Design of Potent Membrane Fusion Inhibitors against SARS-CoV-2, an Emerging Coronavirus with High Fusogenic Activity.

J Virol 2020 07 1;94(14). Epub 2020 Jul 1.

NHC Key Laboratory of Systems Biology of Pathogens, Institute of Pathogen Biology, Chinese Academy of Medical Sciences and Peking Union Medical College, Beijing, China

The 2019 coronavirus disease (COVID-19), caused by the emerging severe acute respiratory syndrome coronavirus 2 (SARS-CoV-2), has posed serious threats to global public health and economic and social stabilities, calling for the prompt development of therapeutics and prophylactics. In this study, we first verified that SARS-CoV-2 uses human angiotensin-converting enzyme 2 (ACE2) as a cell receptor and that its spike (S) protein mediates high membrane fusion activity. The heptad repeat 1 (HR1) sequence in the S2 fusion protein of SARS-CoV-2 possesses markedly increased α-helicity and thermostability, as well as a higher binding affinity with its corresponding heptad repeat 2 (HR2) site, than the HR1 sequence in S2 of severe acute respiratory syndrome coronavirus (SARS-CoV).

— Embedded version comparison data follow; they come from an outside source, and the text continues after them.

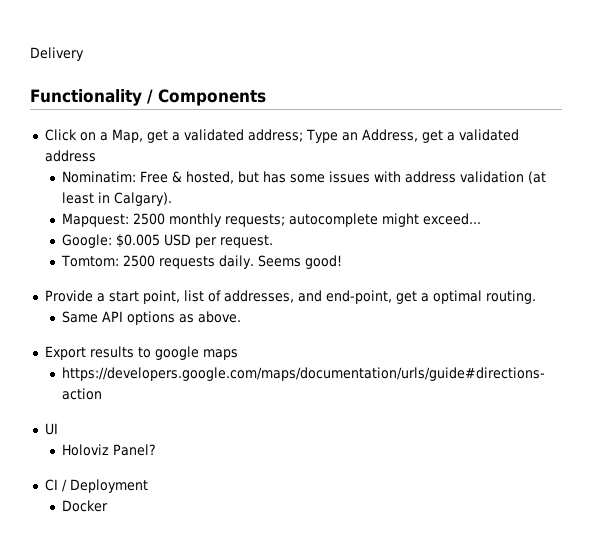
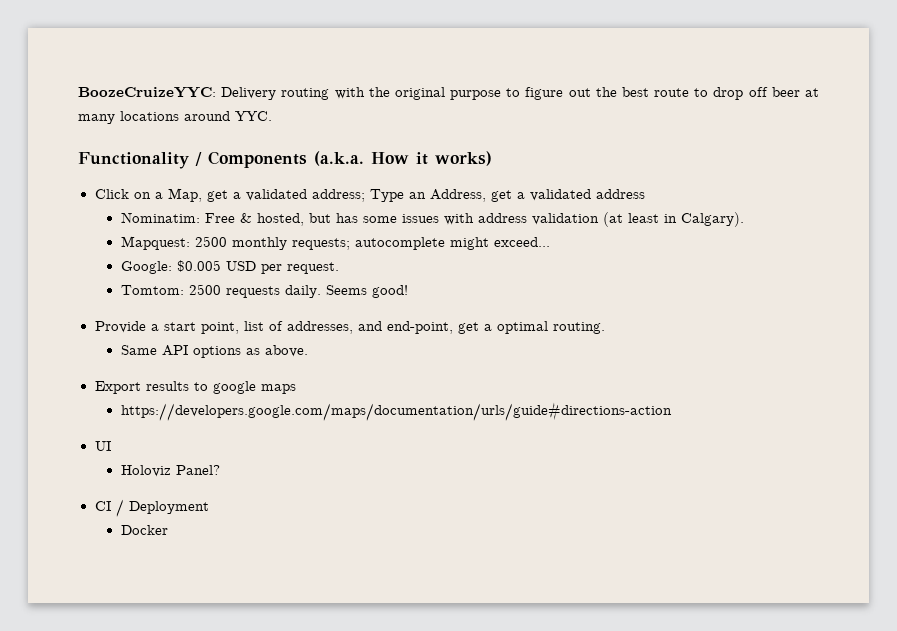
- Delivery
+ BoozeCruizeYYC: Delivery routing with the original purpose to figure out the best route to drop off beer at many locations around YYC.
- Functionality / Components
+ Functionality / Components (a.k.a. How it works)

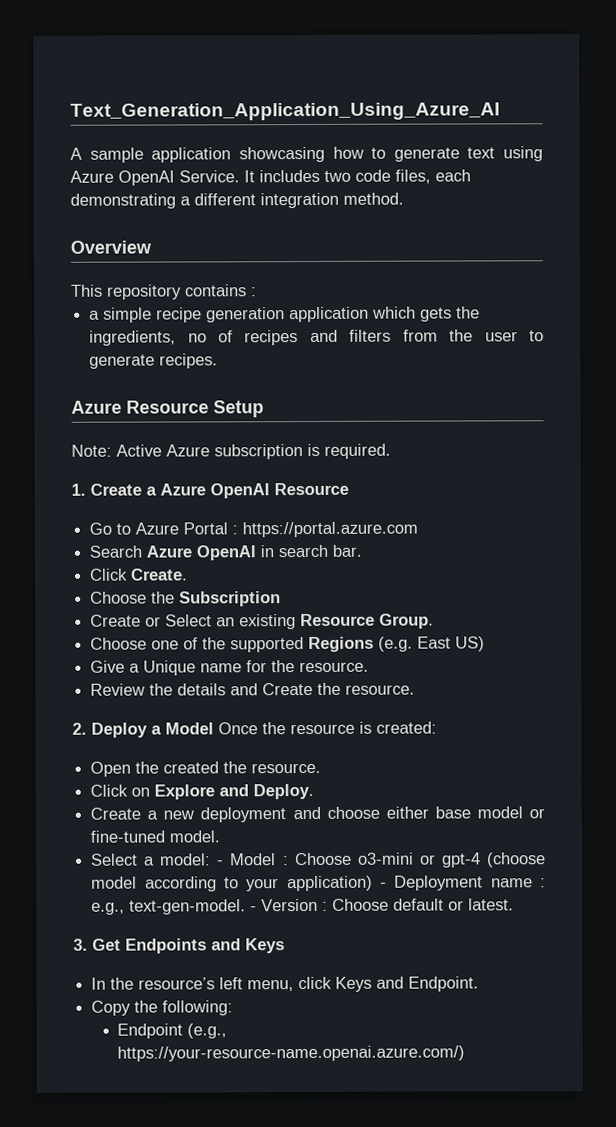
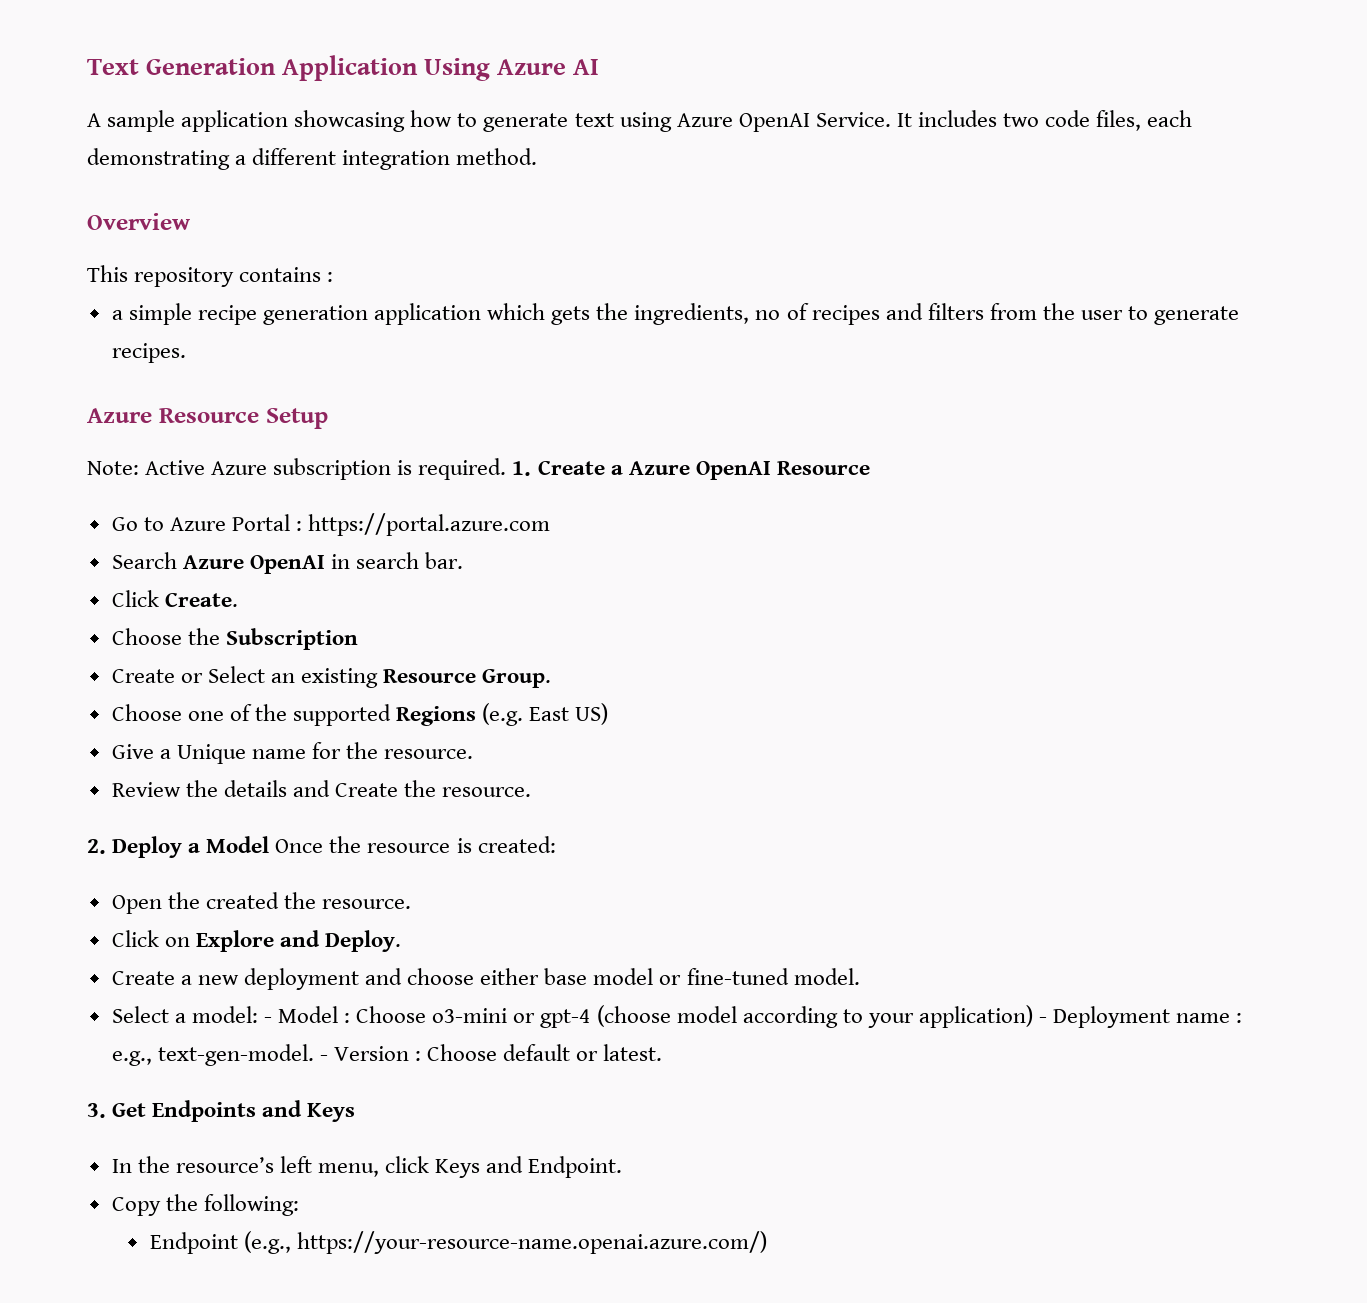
- Text_Generation_Application_Using_Azure_AI
+ Text Generation Application Using Azure AI
- Note: Active Azure subscription is required.
- 1. Create a Azure OpenAI Resource
+ Note: Active Azure subscription is required. 1. Create a Azure OpenAI Resource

Then, we designed an HR2 sequence-based lipopeptide fusion inhibitor, termed IPB02, which showed highly potent activities in inhibiting SARS-CoV-2 S protein-mediated cell-cell fusion and pseudovirus transduction. IPB02 also inhibited the SARS-CoV pseudovirus efficiently. Moreover, the structure-activity relationship (SAR) of IPB02 was characterized with a panel of truncated lipopeptides, revealing the amino acid motifs critical for its binding and antiviral capacities. Therefore, the results presented here provide important information for understanding the entry pathway of SARS-CoV-2 and the design of antivirals that target the membrane fusion step. The COVID-19 pandemic, caused by SARS-CoV-2, presents a serious global public health emergency in urgent need of prophylactic and therapeutic interventions. The S protein of coronaviruses mediates viral receptor binding and membrane fusion, thus being considered a critical target for antivirals. Herein, we report that the SARS-CoV-2 S protein has evolved a high level of activity to mediate cell-cell fusion, significantly differing from the S protein of SARS-CoV that emerged previously. The HR1 sequence in the fusion protein of SARS-CoV-2 adopts a much higher helical stability than the HR1 sequence in the fusion protein of SARS-CoV and can interact with the HR2 site to form a six-helical bundle structure more efficiently, underlying the mechanism of the enhanced fusion capacity. Also, importantly, the design of membrane fusion inhibitors with high potencies against both SARS-CoV-2 and SARS-CoV has provided potential arsenals to combat the pandemic and tools to exploit the fusion mechanism.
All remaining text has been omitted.